Prevention as well as Intervention
When a person goes untreated, it often stems from two things: a lack of awareness and limited access to resources. By making wellbeing services available, and crucially, easily accessible to employees, we move closer to breaking down the barriers that accentuate mental health problems.
If wellbeing services are available to anyone at any time, it could radically change the health of the global workforce. To understand how, it’s easiest to consider psychological distress as a continuum. Our mental health fluctuates on a spectrum. Some of us occasionally experience difficult days, while others face challenges near on every day.

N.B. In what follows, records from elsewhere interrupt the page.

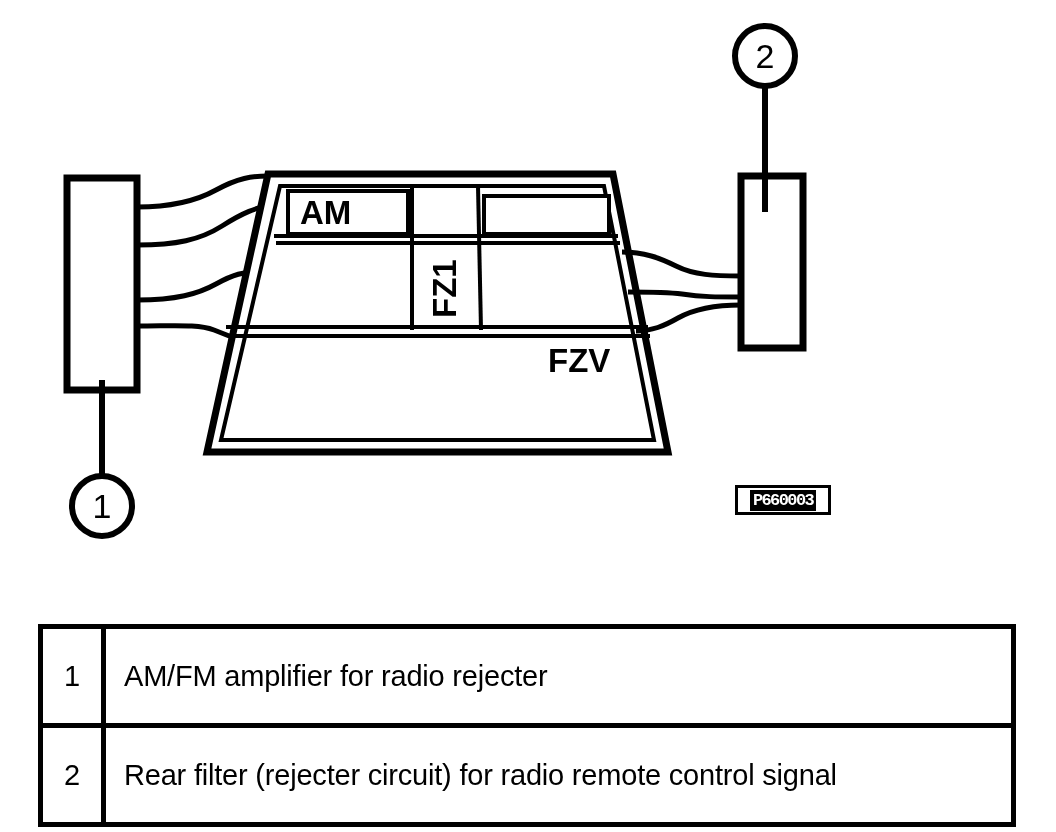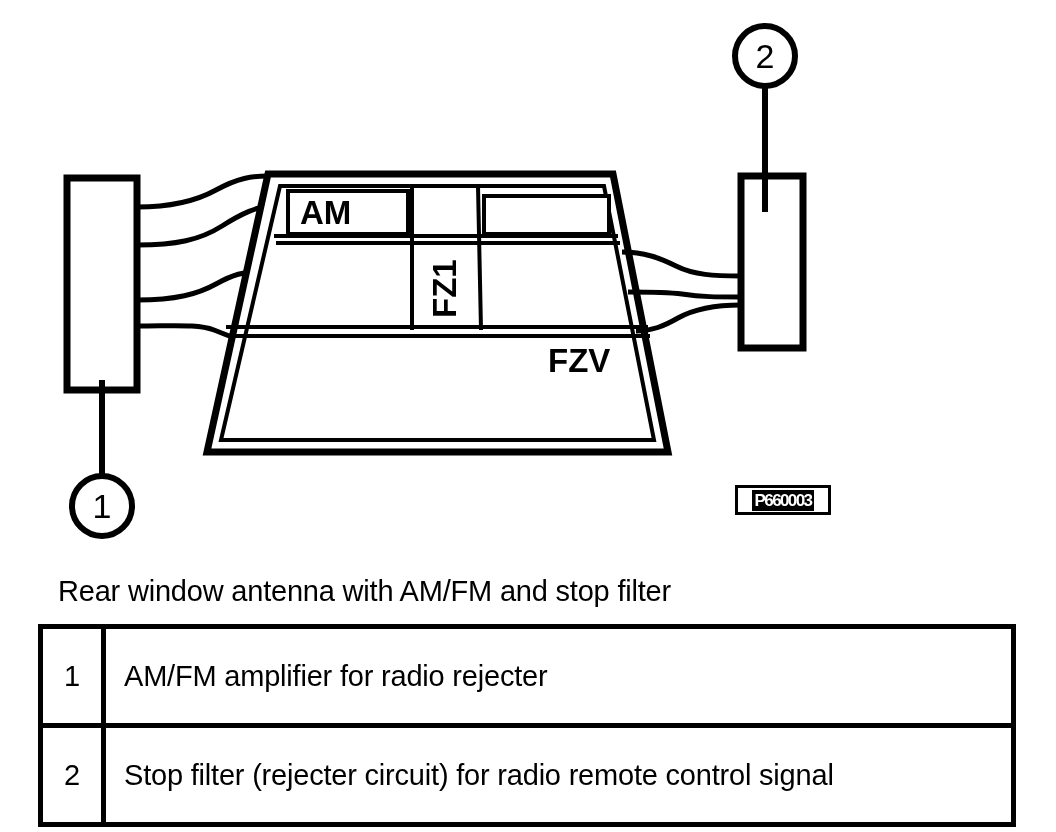--- a/index.html
+++ b/index.html
@@ -84,7 +84,7 @@
   .ref-code-inner {
     background: #000000;
     color: #ffffff;
-    font-family: Liberation Sans, sans-serif;
+    font-family: Liberation Mono, monospace;
     font-size: 17px;
     font-weight: bold;
     letter-spacing: -1.6px;

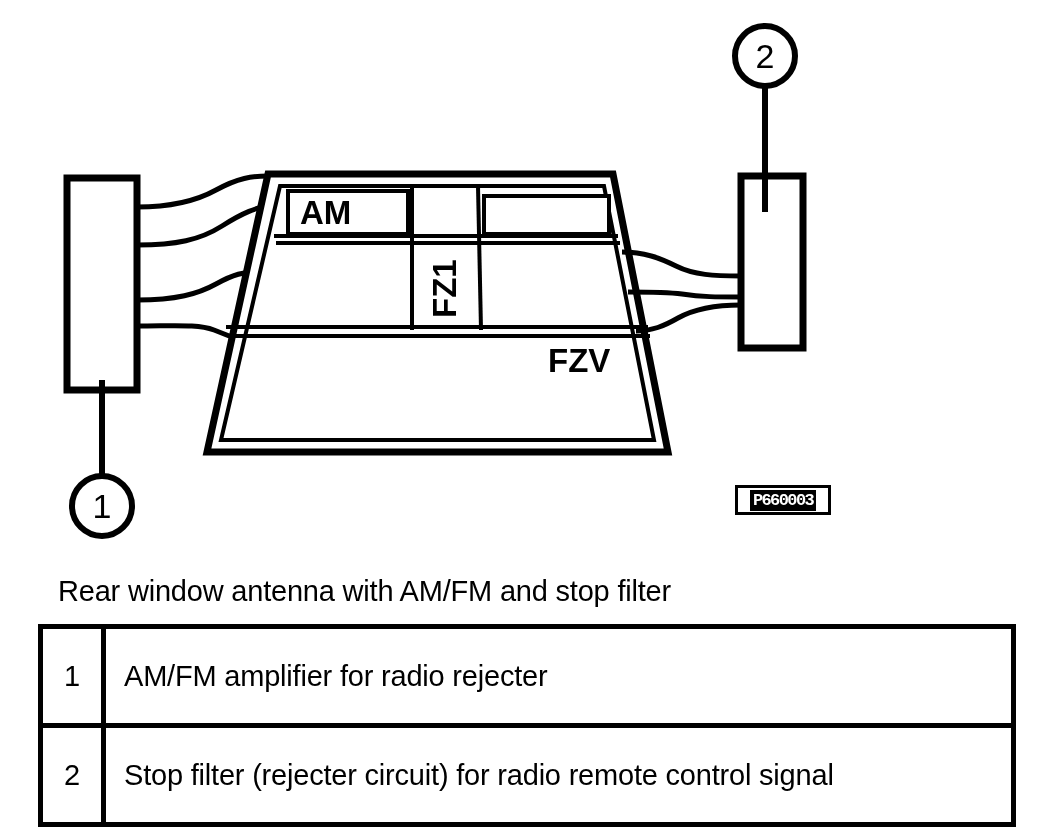--- a/index.html
+++ b/index.html
@@ -166,7 +166,6 @@
     <span class="ref-code-inner">P660003</span>
   </div>
 
-  <div class="caption">Rear window antenna with AM/FM and stop filter</div>
 
   <table class="legend-table">
     <tbody>

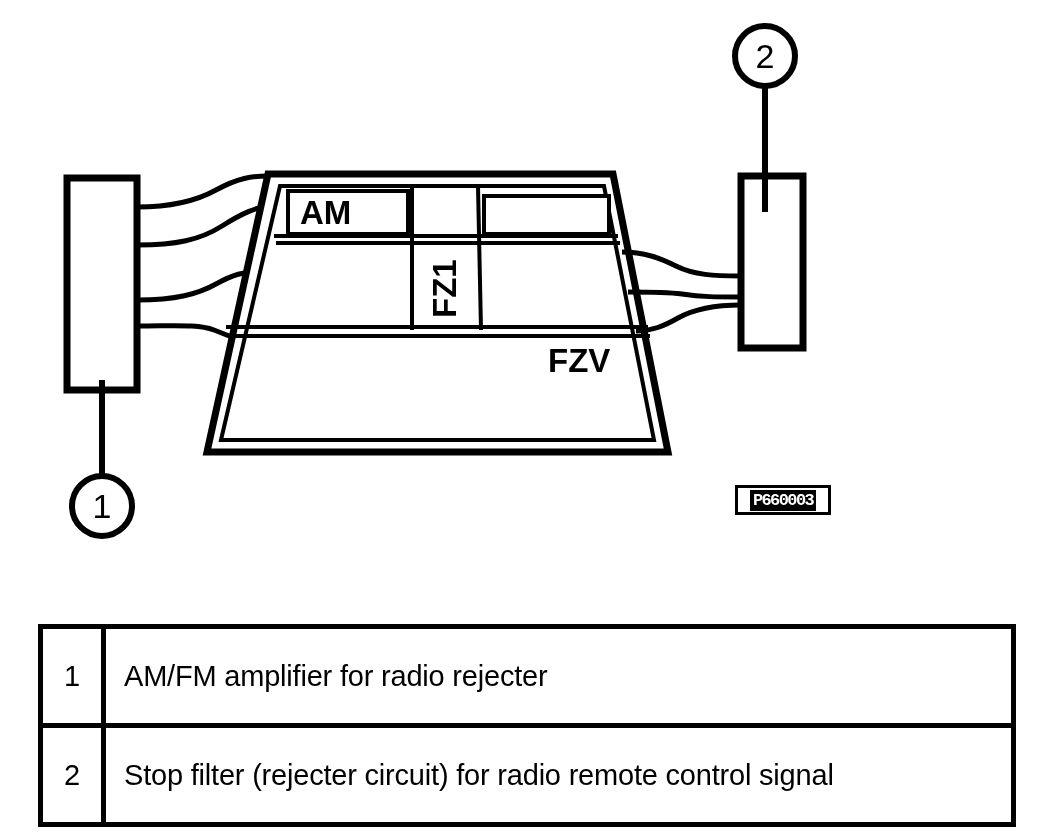--- a/index.html
+++ b/index.html
@@ -175,7 +175,7 @@
       </tr>
       <tr>
         <td class="num">2</td>
-        <td class="desc">Stop filter (rejecter circuit) for radio remote control signal</td>
+        <td class="desc">Rear filter (rejecter circuit) for radio remote control signal</td>
       </tr>
     </tbody>
   </table>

On the green side of the spectrum, someone accessing wellbeing services might want to work on personal development. Perhaps speaking with a life coach to work on goal setting, habits, and daily routines, to help them maintain their health.
Whereas, when we move to the red side of the spectrum, this could range from people occasionally struggling, looking for support on how to make the difficult days fewer, to people at the intervention phase of care who need immediate and urgent help.
In every workplace setting, there will be people living at various stages of this spectrum. As an employer, you will rarely know where your team is on the spectrum unless they reach the intervention stage. However, by offering both preventative and interventive care, businesses can offer support to every member of the team. And even better, the number of employees reaching the intervention stage should significantly reduce over time.
Personal growth
When we focus on coping skills, emotional regulation, goal setting, and personal development, we can begin to restore balance in our lives. If we can teach people how to look after themselves, how to prevent distress, and how to stay on the right track, the need for interventive measures will decrease drastically.
Just like with exercise, it’s no good to try and treat an illness – once it’s happened- with running or increased cardio. The exercise needs to come first to prevent physical health issues from developing. It’s exactly the same principle with mental health. By offering business teams the chance to continuously work on their mental health and wellbeing, we can keep the workforce happier and healthier. Prevention really is one of the greatest investments you can make for your employees. If services are readily available and easy to use, the benefits to your team, and your business, will speak for itself in no time.